> [Exercise details] Where a line below holds the string "spacing", that line goes into the answer.

-=-=-=-=-

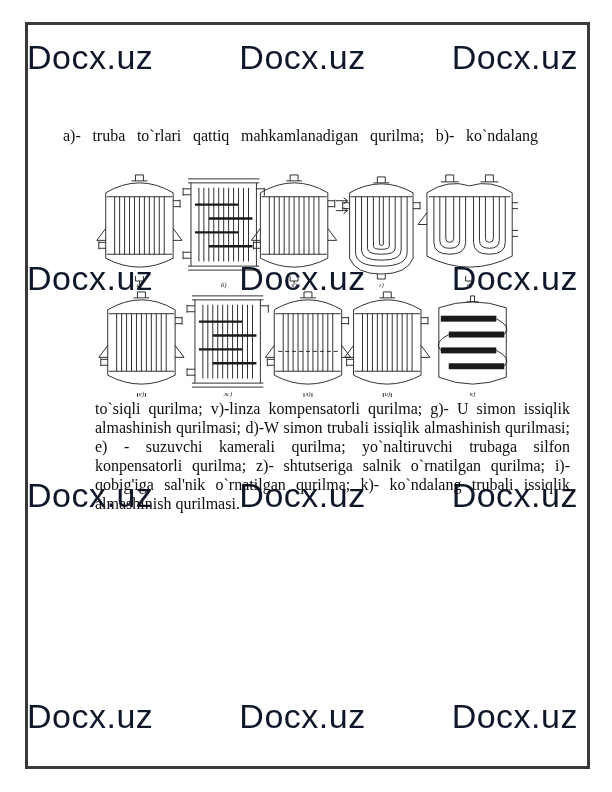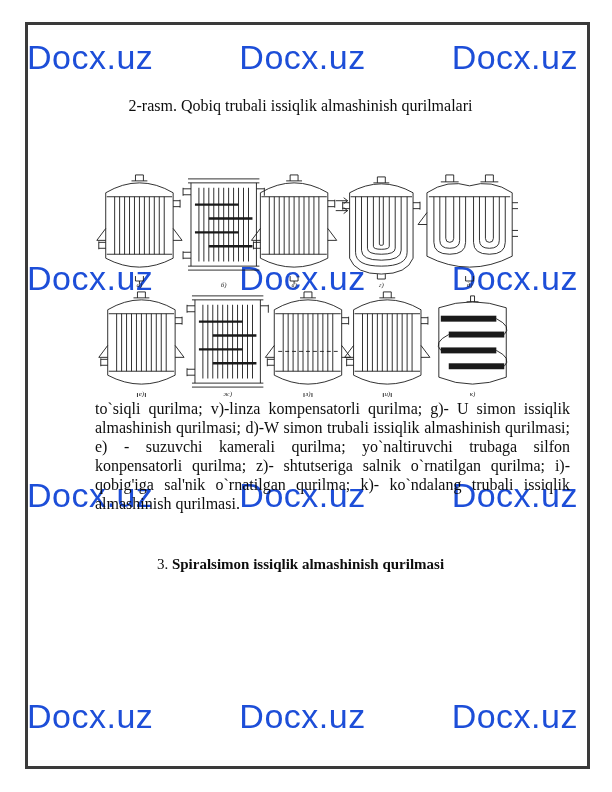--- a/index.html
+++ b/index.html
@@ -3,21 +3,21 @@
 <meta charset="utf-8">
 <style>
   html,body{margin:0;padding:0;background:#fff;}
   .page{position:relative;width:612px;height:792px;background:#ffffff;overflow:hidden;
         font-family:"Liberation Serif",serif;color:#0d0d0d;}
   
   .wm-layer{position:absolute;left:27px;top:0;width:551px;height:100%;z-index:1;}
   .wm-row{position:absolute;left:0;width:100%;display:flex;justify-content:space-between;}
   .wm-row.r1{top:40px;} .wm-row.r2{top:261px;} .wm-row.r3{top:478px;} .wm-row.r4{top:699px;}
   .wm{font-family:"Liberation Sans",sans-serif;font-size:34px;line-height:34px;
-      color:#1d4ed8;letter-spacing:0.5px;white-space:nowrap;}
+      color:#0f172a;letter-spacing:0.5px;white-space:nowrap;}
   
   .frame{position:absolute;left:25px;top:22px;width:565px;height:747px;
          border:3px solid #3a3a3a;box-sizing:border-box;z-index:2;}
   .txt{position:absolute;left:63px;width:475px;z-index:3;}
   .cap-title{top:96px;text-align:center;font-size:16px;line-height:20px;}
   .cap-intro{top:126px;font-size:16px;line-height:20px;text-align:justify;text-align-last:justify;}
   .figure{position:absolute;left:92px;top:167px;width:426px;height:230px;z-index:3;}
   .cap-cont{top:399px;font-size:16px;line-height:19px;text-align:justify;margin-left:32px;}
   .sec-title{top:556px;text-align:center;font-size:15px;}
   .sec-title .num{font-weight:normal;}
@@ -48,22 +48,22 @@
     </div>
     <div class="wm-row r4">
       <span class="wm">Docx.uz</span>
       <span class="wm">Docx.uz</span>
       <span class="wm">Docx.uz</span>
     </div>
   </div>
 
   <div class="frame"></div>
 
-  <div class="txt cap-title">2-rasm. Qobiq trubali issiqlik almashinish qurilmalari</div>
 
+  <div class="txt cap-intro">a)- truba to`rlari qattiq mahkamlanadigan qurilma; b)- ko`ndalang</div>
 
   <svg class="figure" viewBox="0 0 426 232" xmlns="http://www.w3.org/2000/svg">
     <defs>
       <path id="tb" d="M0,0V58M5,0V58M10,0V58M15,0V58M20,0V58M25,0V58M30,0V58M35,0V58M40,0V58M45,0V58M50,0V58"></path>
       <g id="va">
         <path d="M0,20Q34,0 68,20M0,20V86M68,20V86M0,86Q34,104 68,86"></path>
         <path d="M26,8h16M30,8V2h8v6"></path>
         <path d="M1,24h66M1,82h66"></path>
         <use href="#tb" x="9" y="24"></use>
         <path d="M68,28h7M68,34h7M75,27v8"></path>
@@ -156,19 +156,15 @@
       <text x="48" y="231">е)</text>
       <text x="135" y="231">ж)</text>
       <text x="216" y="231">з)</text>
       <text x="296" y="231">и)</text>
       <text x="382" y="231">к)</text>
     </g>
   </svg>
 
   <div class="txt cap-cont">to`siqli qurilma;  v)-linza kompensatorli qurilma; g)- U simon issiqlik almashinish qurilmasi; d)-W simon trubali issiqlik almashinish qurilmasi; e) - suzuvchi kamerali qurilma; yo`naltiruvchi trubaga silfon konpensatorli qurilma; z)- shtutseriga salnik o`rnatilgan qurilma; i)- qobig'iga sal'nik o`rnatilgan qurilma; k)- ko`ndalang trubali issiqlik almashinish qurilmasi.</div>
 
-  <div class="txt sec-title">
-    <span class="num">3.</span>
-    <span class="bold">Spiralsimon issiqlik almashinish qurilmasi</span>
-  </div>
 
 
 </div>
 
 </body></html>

-=-=-=-=-

> [Answer section]
-      color:#1d4ed8;letter-spacing:0.5px;white-space:nowrap;}
+      color:#0f172a;letter-spacing:0.5px;white-space:nowrap;}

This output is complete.